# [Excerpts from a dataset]
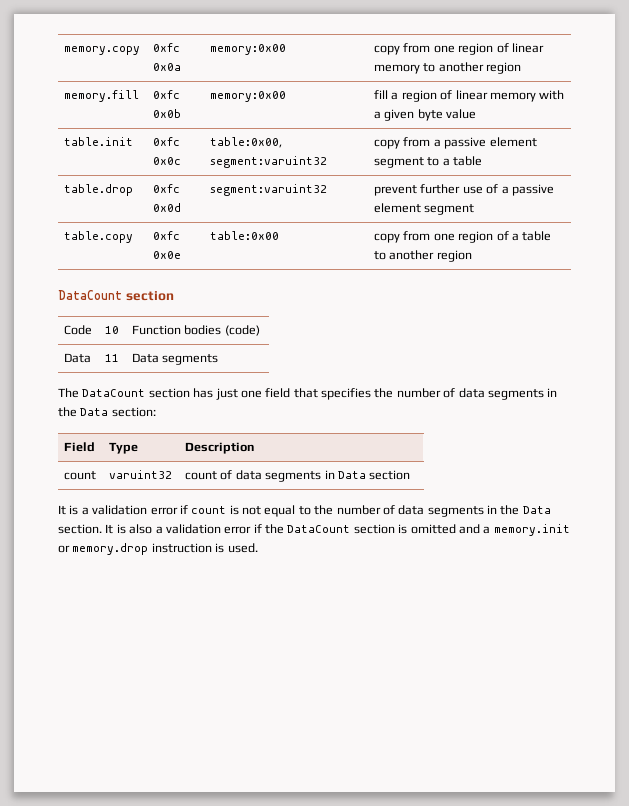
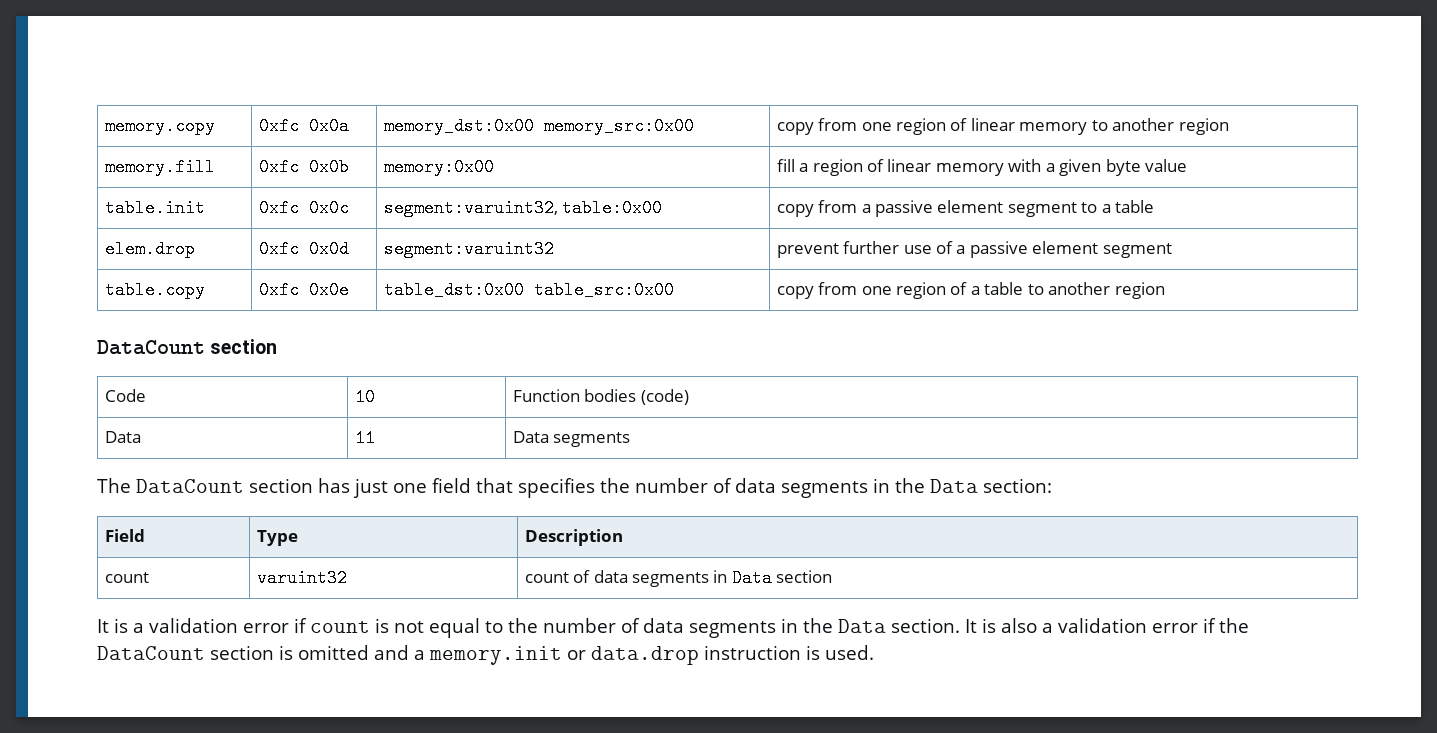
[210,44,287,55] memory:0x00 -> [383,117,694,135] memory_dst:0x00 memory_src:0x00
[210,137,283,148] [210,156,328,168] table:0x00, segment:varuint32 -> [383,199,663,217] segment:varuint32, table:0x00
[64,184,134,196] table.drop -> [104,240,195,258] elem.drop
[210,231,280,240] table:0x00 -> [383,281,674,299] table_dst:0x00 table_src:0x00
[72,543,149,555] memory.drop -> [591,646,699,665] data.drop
...
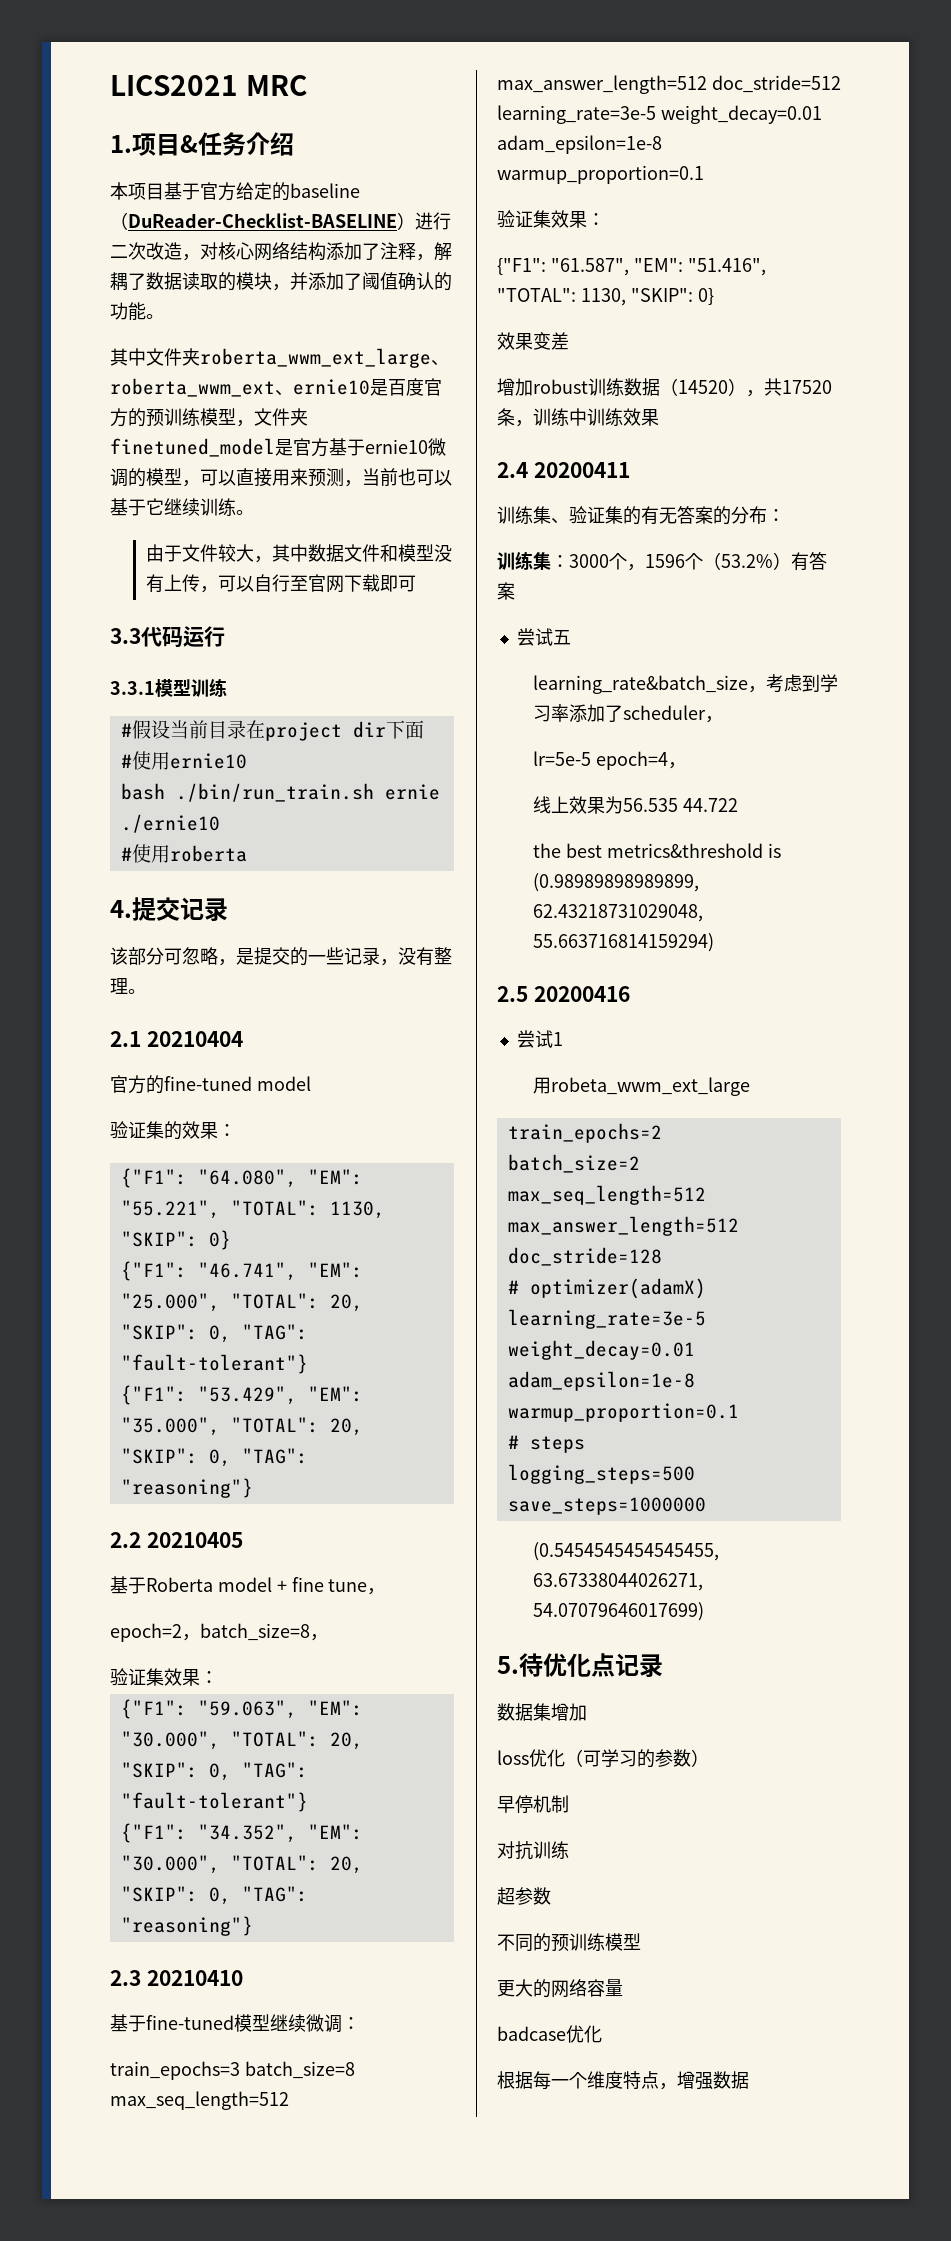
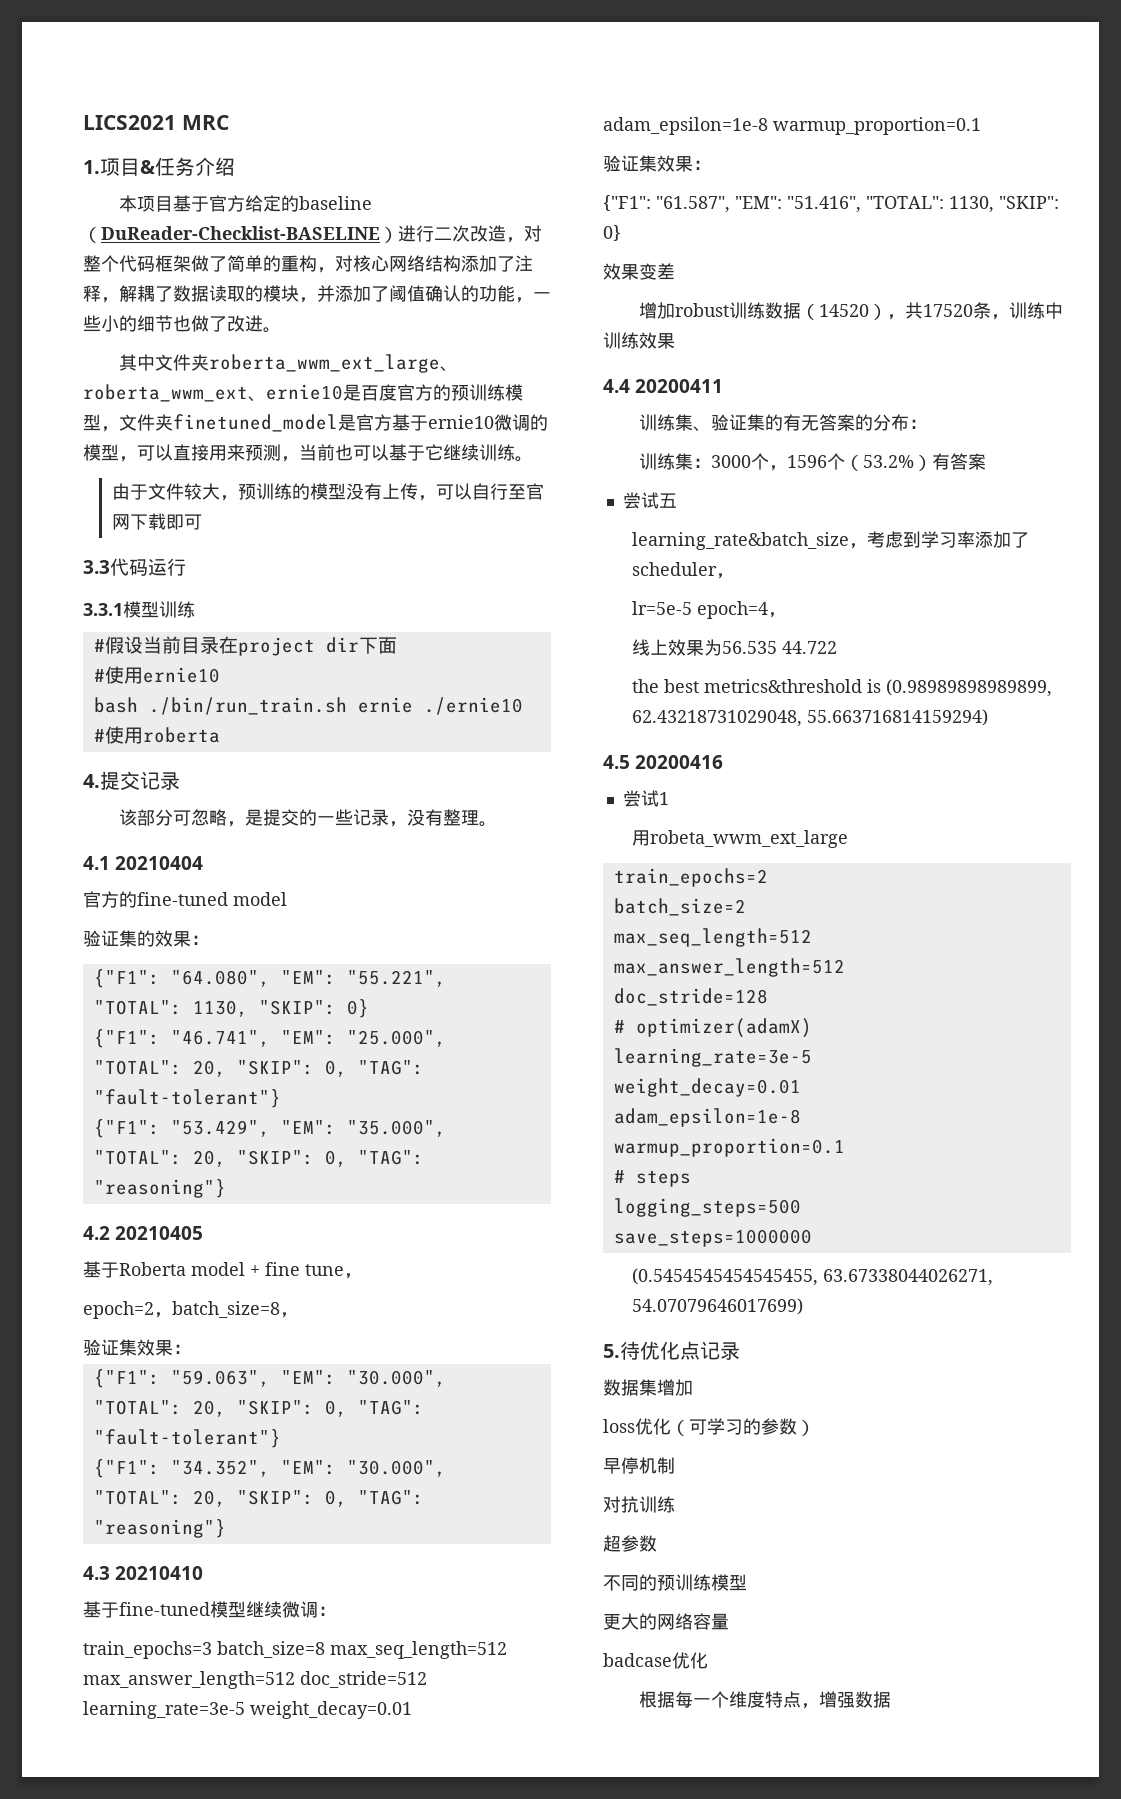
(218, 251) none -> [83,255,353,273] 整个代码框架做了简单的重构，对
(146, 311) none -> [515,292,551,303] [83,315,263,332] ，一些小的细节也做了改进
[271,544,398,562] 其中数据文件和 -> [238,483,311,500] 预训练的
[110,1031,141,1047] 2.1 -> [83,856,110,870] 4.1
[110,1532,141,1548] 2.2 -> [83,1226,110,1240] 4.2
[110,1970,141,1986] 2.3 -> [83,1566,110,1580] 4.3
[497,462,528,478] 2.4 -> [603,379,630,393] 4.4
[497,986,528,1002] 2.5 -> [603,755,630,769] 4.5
* * *
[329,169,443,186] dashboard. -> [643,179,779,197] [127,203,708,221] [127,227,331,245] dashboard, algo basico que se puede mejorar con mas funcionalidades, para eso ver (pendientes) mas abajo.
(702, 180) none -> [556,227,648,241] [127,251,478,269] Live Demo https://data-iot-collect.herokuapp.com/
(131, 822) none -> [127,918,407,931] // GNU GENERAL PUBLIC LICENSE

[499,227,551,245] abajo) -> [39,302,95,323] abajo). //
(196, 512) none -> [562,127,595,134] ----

# [Work to be completed]
Using the records above, set down exactly the lines from the one with "[329,169,443,186] dashboard. ->" through the one with "(196, 512) none", inclusive, and nothing more.

# [Response area]
[329,169,443,186] dashboard. -> [643,179,779,197] [127,203,708,221] [127,227,331,245] dashboard, algo basico que se puede mejorar con mas funcionalidades, para eso ver (pendientes) mas abajo.
(702, 180) none -> [556,227,648,241] [127,251,478,269] Live Demo https://data-iot-collect.herokuapp.com/
(131, 822) none -> [127,918,407,931] // GNU GENERAL PUBLIC LICENSE

[499,227,551,245] abajo) -> [39,302,95,323] abajo). //
(196, 512) none -> [562,127,595,134] ----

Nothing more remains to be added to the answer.